**Task objective**
Wherever "display" turns up in the entries, copy out the line that holds it.
Source material START
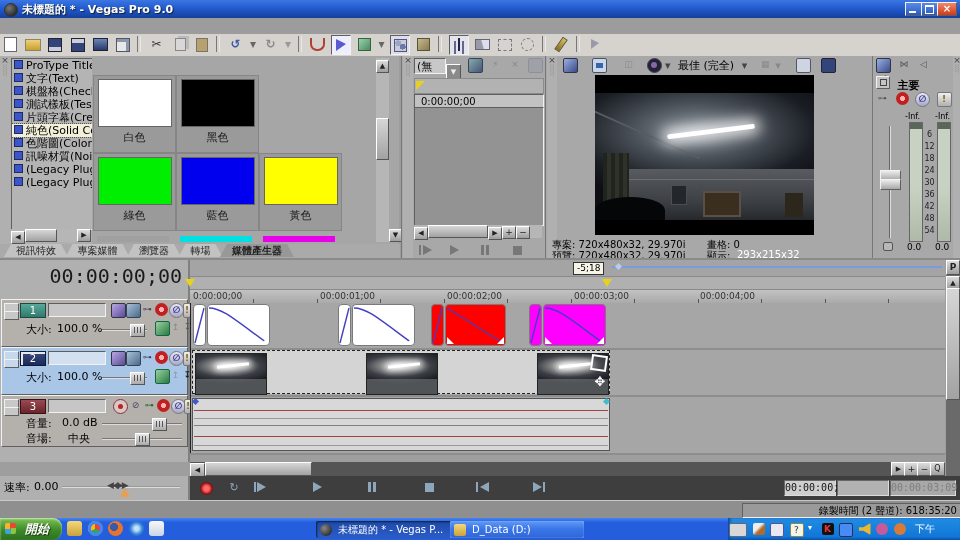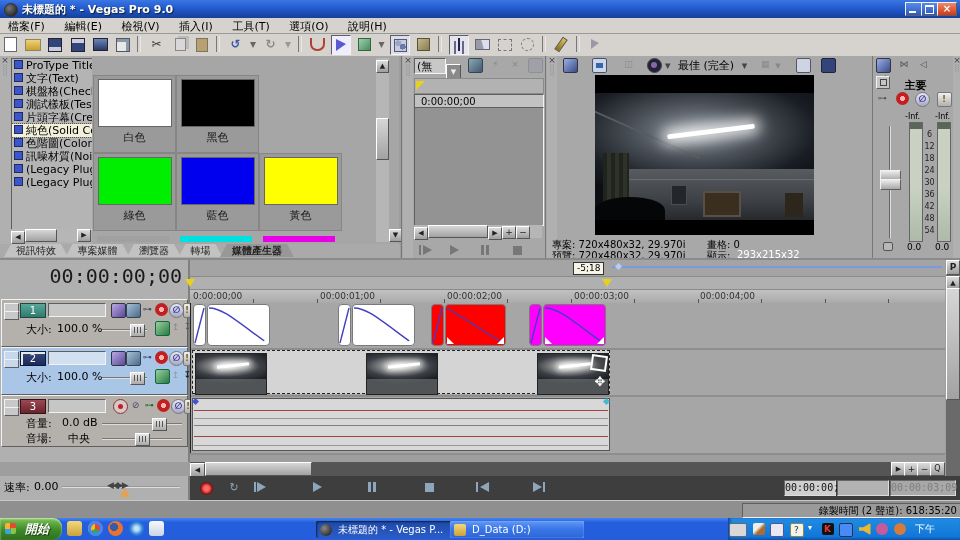--- a/index.html
+++ b/index.html
@@ -88,15 +88,6 @@
     <div class="abs bo" style="left:937px;top:2px;width:18px;height:12px;background:linear-gradient(180deg,#f08868,#d03a18);color:#fff;text-align:center;line-height:11px;font-size:10px;font-weight:bold;"><span>×</span></div>
   </div>
 
-  <div class="abs" style="left:0;top:18px;width:960px;height:15px;background:#d6d3ce;border-bottom:1px solid #9a9a9a;">
-    <span class="menu-item">檔案(F)</span>
-    <span class="menu-item">編輯(E)</span>
-    <span class="menu-item">檢視(V)</span>
-    <span class="menu-item">插入(I)</span>
-    <span class="menu-item">工具(T)</span>
-    <span class="menu-item">選項(O)</span>
-    <span class="menu-item">說明(H)</span>
-  </div>
 
   <div class="abs" style="left:0;top:34px;width:960px;height:22px;background:#d6d3ce;border-bottom:1px solid #8a8a8a;">
     <span class="tb-icon"><span style="display:inline-block;width:11px;height:13px;background:#fff;border:1px solid #667;margin-top:2px;"></span></span>

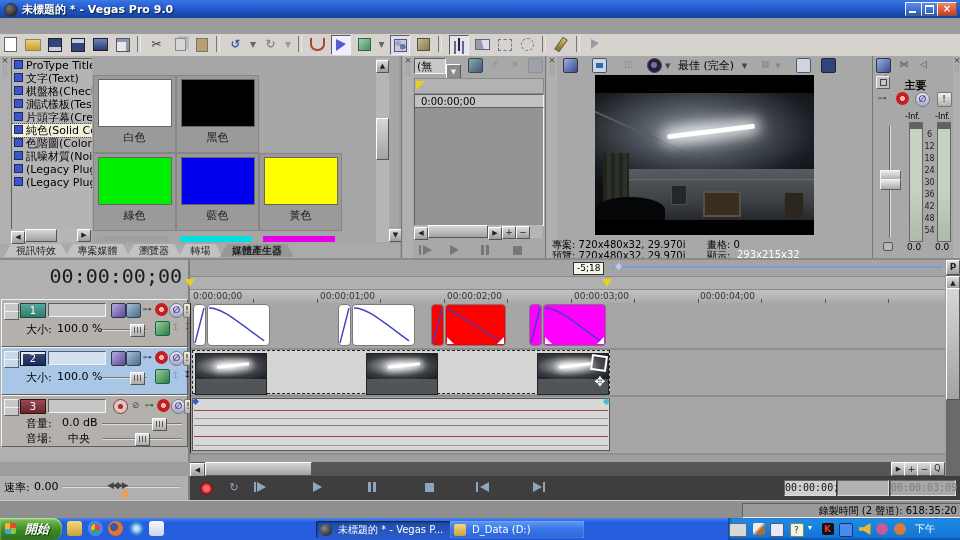--- a/index.html
+++ b/index.html
@@ -270,7 +270,7 @@
     </div>
     <div class="abs" style="left:3px;top:20px;width:80px;height:14px;">
       <span class="bo" style="display:inline-block;width:12px;height:11px;background:#c4c4c4;"><span style="display:block;width:5px;height:5px;border:1px solid #444;margin:2px auto 0;"></span></span>
-      <span style="font-weight:bold;margin-left:11px;">主要</span>
+      <span style="font-weight:bold;margin-left:4px;">主要</span>
     </div>
     <div class="abs" style="left:3px;top:36px;width:80px;height:14px;">
       <span class="hdr-ico" style="color:#555;margin-left:0;">⊶</span>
Source material END
**Solution for this problem**
     <span class="tb-icon"><span style="display:inline-block;width:11px;height:13px;background:#fff;border:1px solid #667;margin-top:2px;"></span></span>
       <span class="bo" style="display:inline-block;width:12px;height:11px;background:#c4c4c4;"><span style="display:block;width:5px;height:5px;border:1px solid #444;margin:2px auto 0;"></span></span>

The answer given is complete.